No es nuestra lucha
La sociedad les dijo, por siglos, lo que no podían hacer. Les dijo que no podían gobernar ni manejar dinero. Les dijo que no podían aprender a leer ni a escribir; que las calles, los cafés o la amistad no les correspondía. Les dijo que no debían hablar, ni quejarse, que no podían elegir a quién amar. En suma, les cortaron la lengua, cosieron sus ojos, moldearon brazos y piernas a su antojo, y les dijeron que ese era el orden natural, divino y político. Quienes fueran diferentes tendrían la hoguera, el rechazo social: adjetivos como rara, loca, bruja, entre otros mucho más agresivos. La herramienta que se utilizó para mantener todo este orden fue el miedo, el miedo a Dios, al qué dirán, al puño levantado de los hombres.
Creemos que hemos avanzado, ya que tenemos diminutos aparatos electrónicos que nos comunican con los seres queridos, porque los autos son rápidos y confortables o debido a que se producen campañas impactante para limpiar los mares del plástico; sin embargo, cómo podemos considerar posible la civilización si normalizamos el miedo, si cuando vemos una actitud de violencia, callamos, reímos, celebramos porque creemos que así es, que le gusta que la traten así o, pero aún, como si uno tuviese el poder divino, creer que se lo merece. Callar es ser cómplice.

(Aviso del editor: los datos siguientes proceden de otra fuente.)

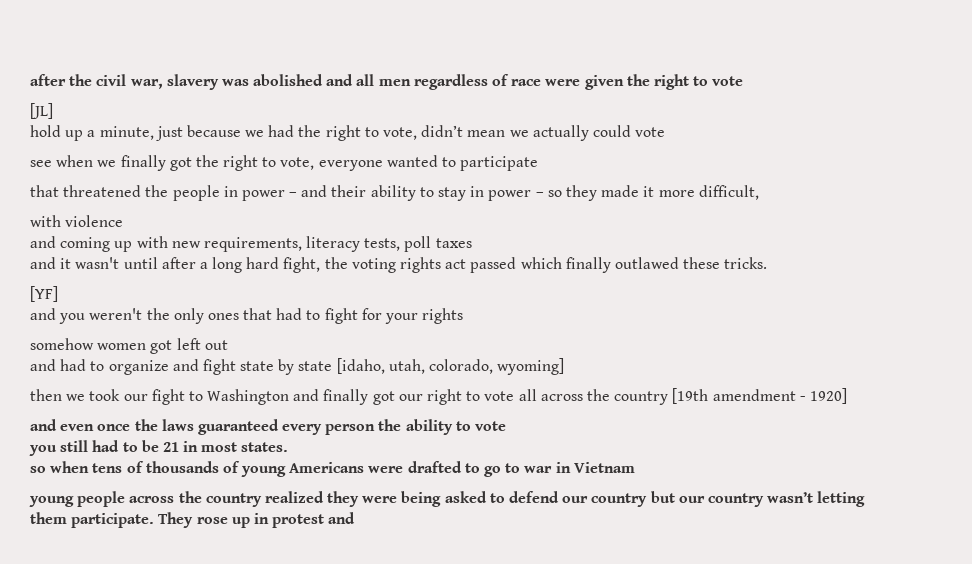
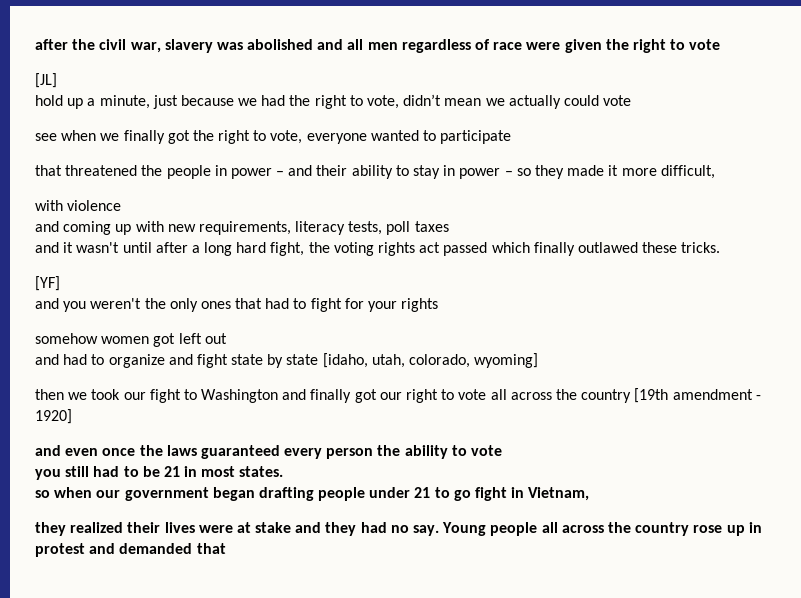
- so when tens of thousands of young Americans were drafted to go to war in Vietnam
- young people across the country realized they were being asked to defend our country but our country wasn’t letting them participate. They rose up in protest and
+ so when our government began drafting people under 21 to go fight in Vietnam,
+ they realized their lives were at stake and they had no say. Young people all across the country rose up in protest and demanded that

Es cierto que las cosas han mejorado, pero es insuficiente. Han luchado en casa, en la calle; perdido amigos, amor y la vida. Puede ser que algunos y algunas no entiendan su lucha, sientan que no tienen por qué participar o que jamás hayan percibido lo que digo líneas arriba, pero en todo caso, y en esto creo que todos podemos estar de acuerdo, nadie tiene derecho de incomodar a otra persona, de reducir su paz al caminar en las calles o al estudiar en el colegio o la universidad. Y sí, no es nuestra lucha; pero callar, ser testigo del miedo y no hacer nada es ser cómplice.